▶ **About this task**
For the records below, print the lines from the line with "text-decoration: none ->" through the line with "html: none ->" exactly as written; include both end lines and exclude the rest.

▶ **Source material**
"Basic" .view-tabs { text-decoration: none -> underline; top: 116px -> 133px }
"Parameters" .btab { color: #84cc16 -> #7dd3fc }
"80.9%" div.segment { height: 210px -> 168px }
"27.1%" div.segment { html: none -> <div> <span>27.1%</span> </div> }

* * *

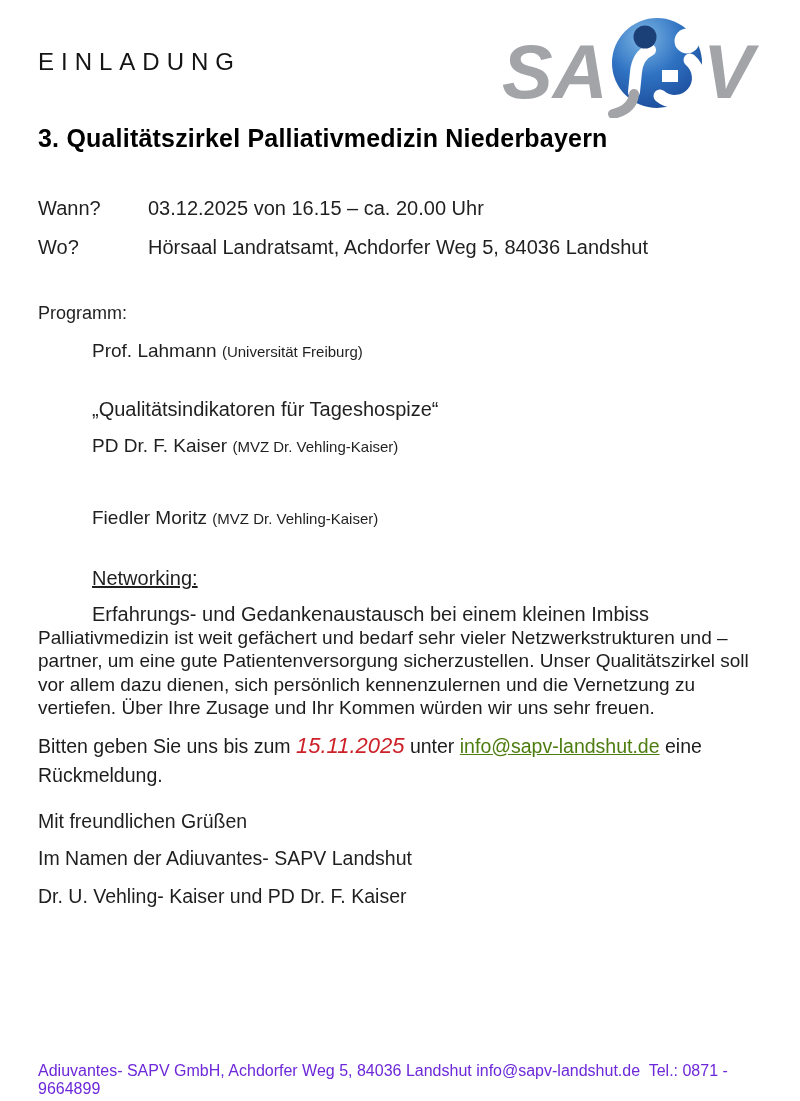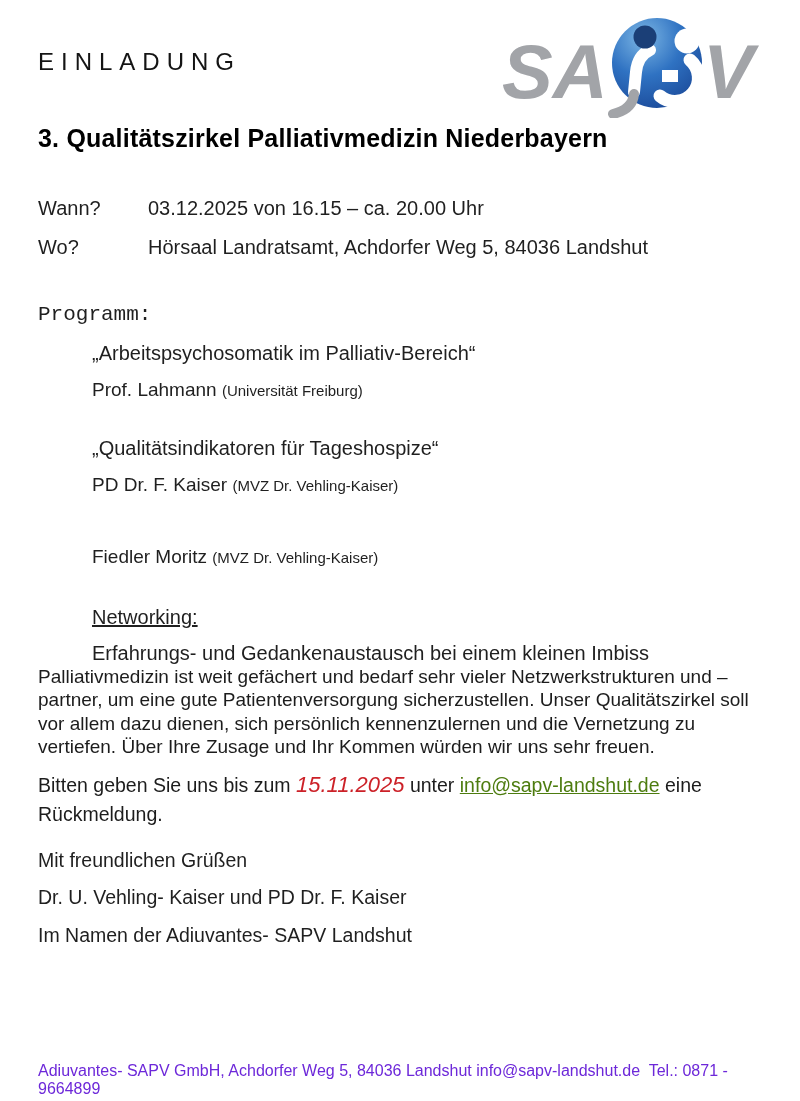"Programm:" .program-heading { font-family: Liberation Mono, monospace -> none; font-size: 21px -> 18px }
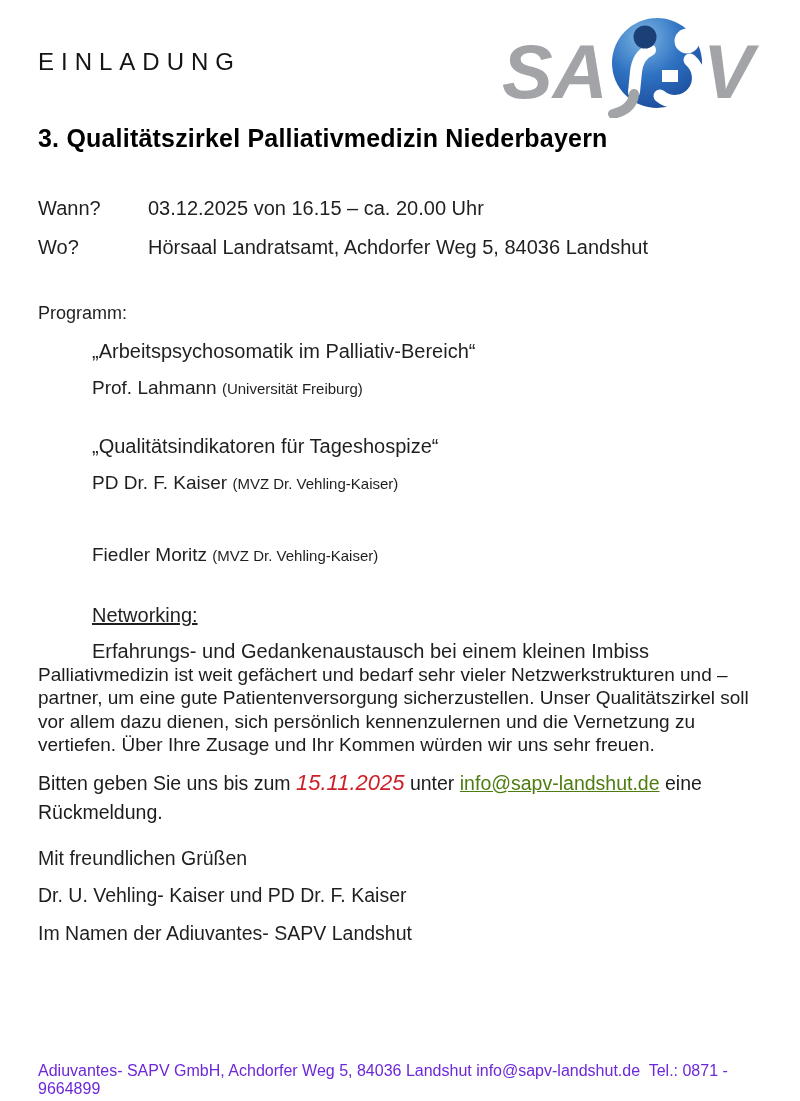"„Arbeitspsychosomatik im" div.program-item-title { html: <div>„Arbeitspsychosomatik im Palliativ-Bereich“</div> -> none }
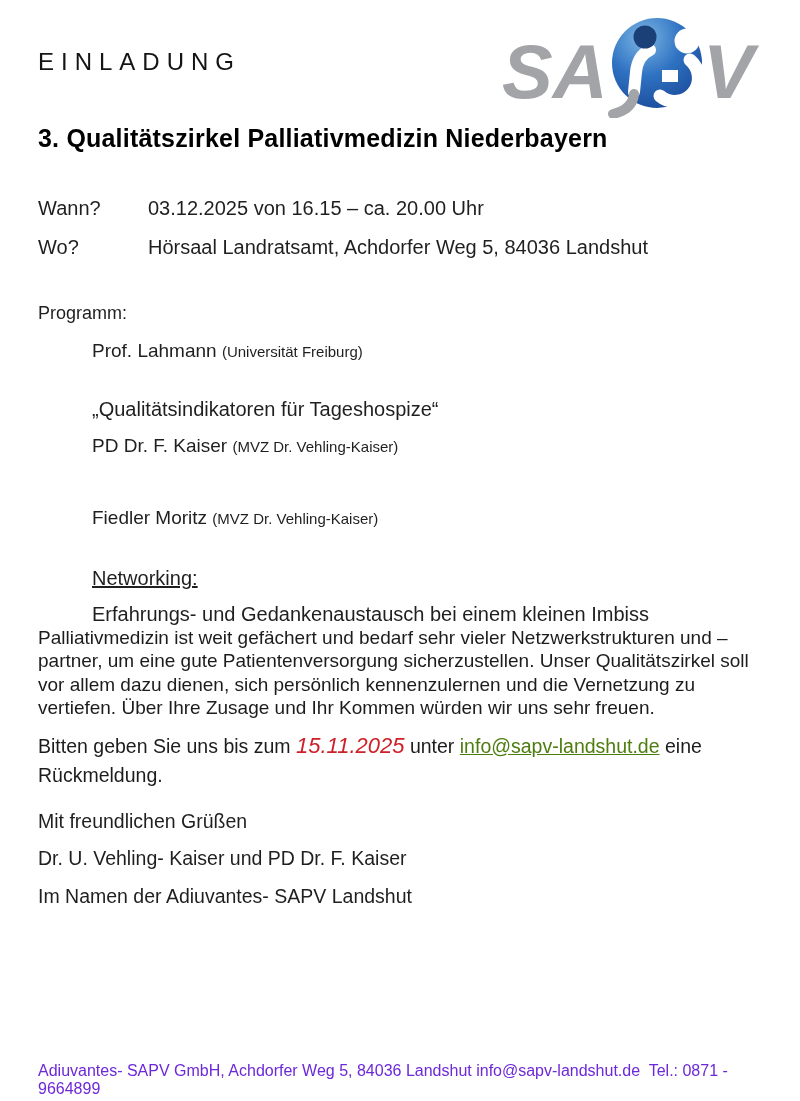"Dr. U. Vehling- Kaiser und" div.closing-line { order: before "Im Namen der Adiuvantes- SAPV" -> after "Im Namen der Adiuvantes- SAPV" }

▶ **Written response**
"Basic" .view-tabs { text-decoration: none -> underline; top: 116px -> 133px }
"Parameters" .btab { color: #84cc16 -> #7dd3fc }
"80.9%" div.segment { height: 210px -> 168px }
"27.1%" div.segment { html: none -> <div> <span>27.1%</span> </div> }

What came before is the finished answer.